We enter the fire to be refined.
We receive the Holy Spirit to be
molded by God.
To receive the words that Jesus gives
us in times when we have made a mess of life, which in our sin and imperfection
there is God’s healing powers of love and joy.
We are reminded that the sun rises
each day.
We are reminded that blood flows
through us so we can make amends.
Today the color of the day is red.
It is a color loaded with double
meanings.
It has meanings of on the one hand
danger, anger, of being burned, and courage, love, and joy on the other.
In renaissance paintings Jesus is
often painted with red.
Renaissance painters used red to draw
people’s attention to the most important part of a painting.
And when they painted Jesus he was at
the center of attention.
In our own lives Jesus should be at
the center.
It should be what draws our
attention.
This week I spent time wallowing in
my own imperfections.
I spent time replaying what I had
done over and over.
I lost sleep about it.
I thought about the red that had
burned me.
But I came here to this place to seek
God’s guidance and forgiveness.
I experienced also the other side of
red.
I experienced the Holy Spirit and the
fire that burnt away our sins, so that we might learn from them and grow from
them.
I heard through the Holy Spirit the
words of Jesus, “Peace I leave you.”
The other side of red was here too the
side of love and joy, the side of light, warmth, protection, the side of God
that forgives us, and loves us through those bad weeks of our own making.

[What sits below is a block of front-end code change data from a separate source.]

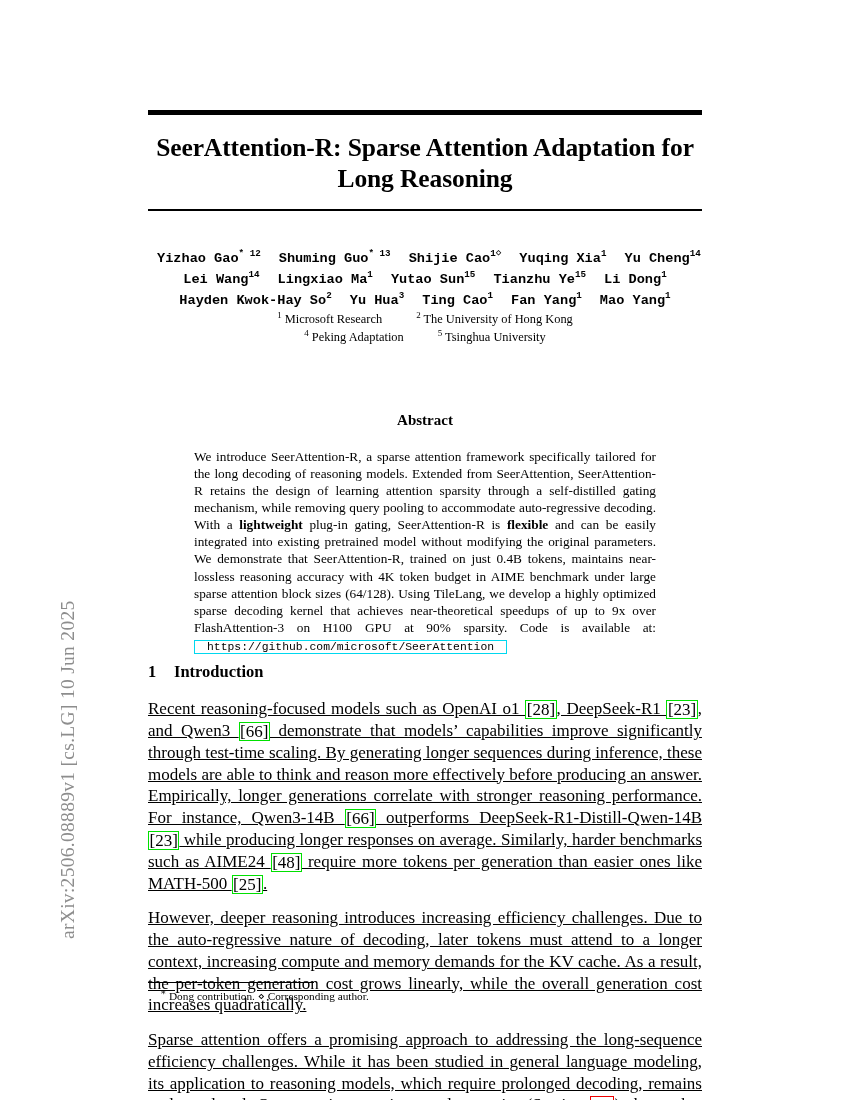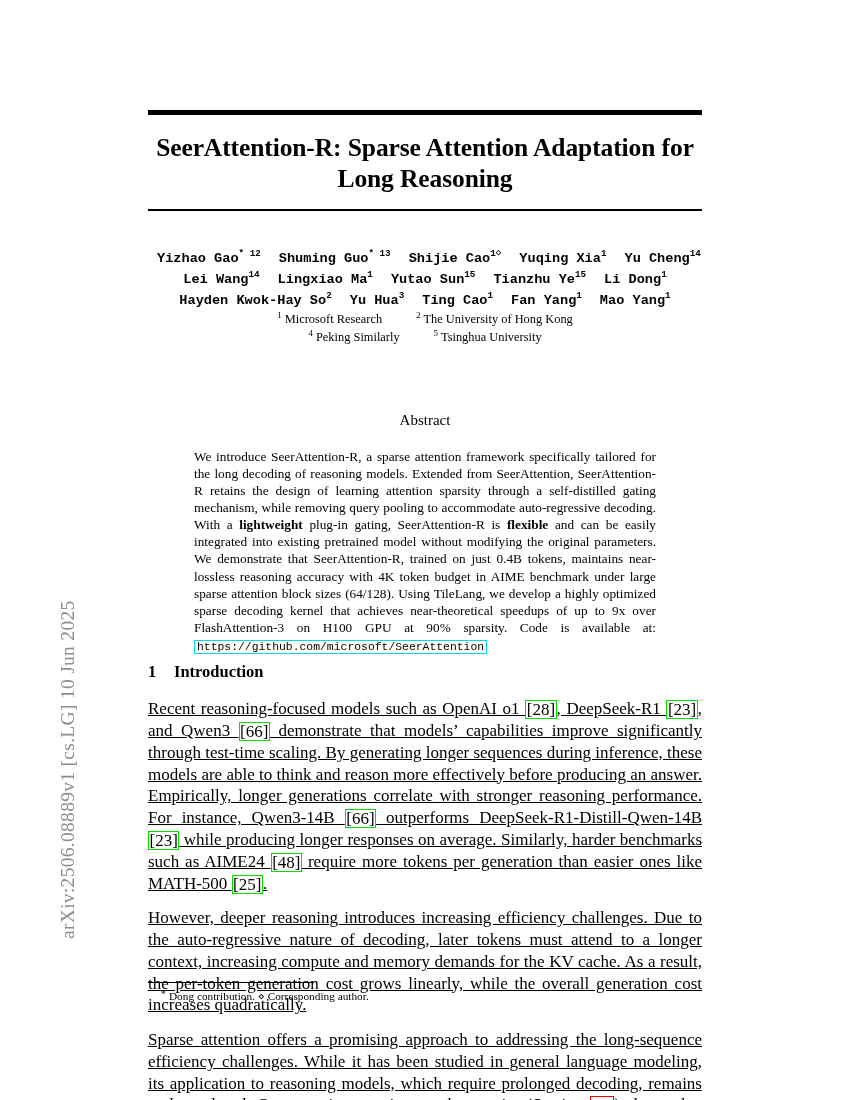--- a/index.html
+++ b/index.html
@@ -122,38 +122,38 @@
   #affiliations sup { font-weight: normal; font-size: 0.72em; }
 
   
   #abstract-heading {
     position: absolute;
     left: 0;
     top: 412px;
     width: 554px;
     text-align: center;
     font-size: 15px;
-    font-weight: normal;
+    font-weight: bold;
   }
   #abstract-body {
     position: absolute;
     left: 46px;
     top: 448px;
     width: 462px;
     font-size: 13.3px;
     line-height: 1.285;
     text-align: justify;
     text-justify: inter-word;
   }
   #abstract-body p { margin: 0; }
 
   .url-box {
     display: inline-block;
     border: 1.4px solid #00d8ef;
-    padding: 0px 2px;
+    padding: 0px 12px;
     font-family: "Liberation Mono", "DejaVu Sans Mono", monospace;
     font-size: 11.4px;
     line-height: 1.08;
     vertical-align: baseline;
     position: relative;
     top: 1px;
   }
 
   
   #section-1 {
@@ -247,21 +247,21 @@
     <div class="author-row">
       <span class="author"><span>Hayden Kwok-Hay So</span><sup>2</sup></span><span class="author"><span>Yu Hua</span><sup>3</sup></span><span class="author"><span>Ting Cao</span><sup>1</sup></span><span class="author"><span>Fan Yang</span><sup>1</sup></span><span class="author"><span>Mao Yang</span><sup>1</sup></span>
     </div>
   </div>
 
   <div id="affiliations">
     <div class="aff-row">
       <span class="aff"><sup>1</sup> <span>Microsoft Research</span></span><span class="aff"><sup>2</sup> <span>The University of Hong Kong</span></span>
     </div>
     <div class="aff-row">
-      <span class="aff"><sup>4</sup> <span>Peking Similarly</span></span><span class="aff"><sup>5</sup> <span>Tsinghua University</span></span>
+      <span class="aff"><sup>4</sup> <span>Peking Adaptation</span></span><span class="aff"><sup>5</sup> <span>Tsinghua University</span></span>
     </div>
   </div>
 
   <div id="abstract-heading">Abstract</div>
 
   <div id="abstract-body">
     <p><span>We introduce SeerAttention-R, a sparse attention framework specifically tailored for the long decoding of reasoning models. Extended from SeerAttention, SeerAttention-R retains the design of learning attention sparsity through a self-distilled gating mechanism, while removing query pooling to accommodate auto-regressive decoding. With a </span><b>lightweight</b><span> plug-in gating, SeerAttention-R is </span><b>flexible</b><span> and can be easily integrated into existing pretrained model without modifying the original parameters. We demonstrate that SeerAttention-R, trained on just 0.4B tokens, maintains near-lossless reasoning accuracy with 4K token budget in AIME benchmark under large sparse attention block sizes (64/128). Using TileLang, we develop a highly optimized sparse decoding kernel that achieves near-theoretical speedups of up to 9x over FlashAttention-3 on H100 GPU at 90% sparsity. Code is available at: </span><span class="url-box">https://github.com/microsoft/SeerAttention</span></p>
   </div>
 
   <div id="section-1">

That is the work of the Holy Spirit.
It is to teach us and remind us of
the words of Jesus.
So that we might remember that we are
forgiven and sent back out into the world to try again.
The person was right on Wednesday
night it all sounds a little foolish.
That is the danger of living in the
Spirit to believe that God can love and care for even someone like me.
I wish you all to know the peace that
Jesus brings.
The peace that heals our sins helps
us through the bad weeks.
A peace that is foolish.
It is a peace that seems to be
contradictory because like the color red itself it has more than one side.
A peace that acknowledges our sin and
the same time a peace that burns it away with the Holy Spirit.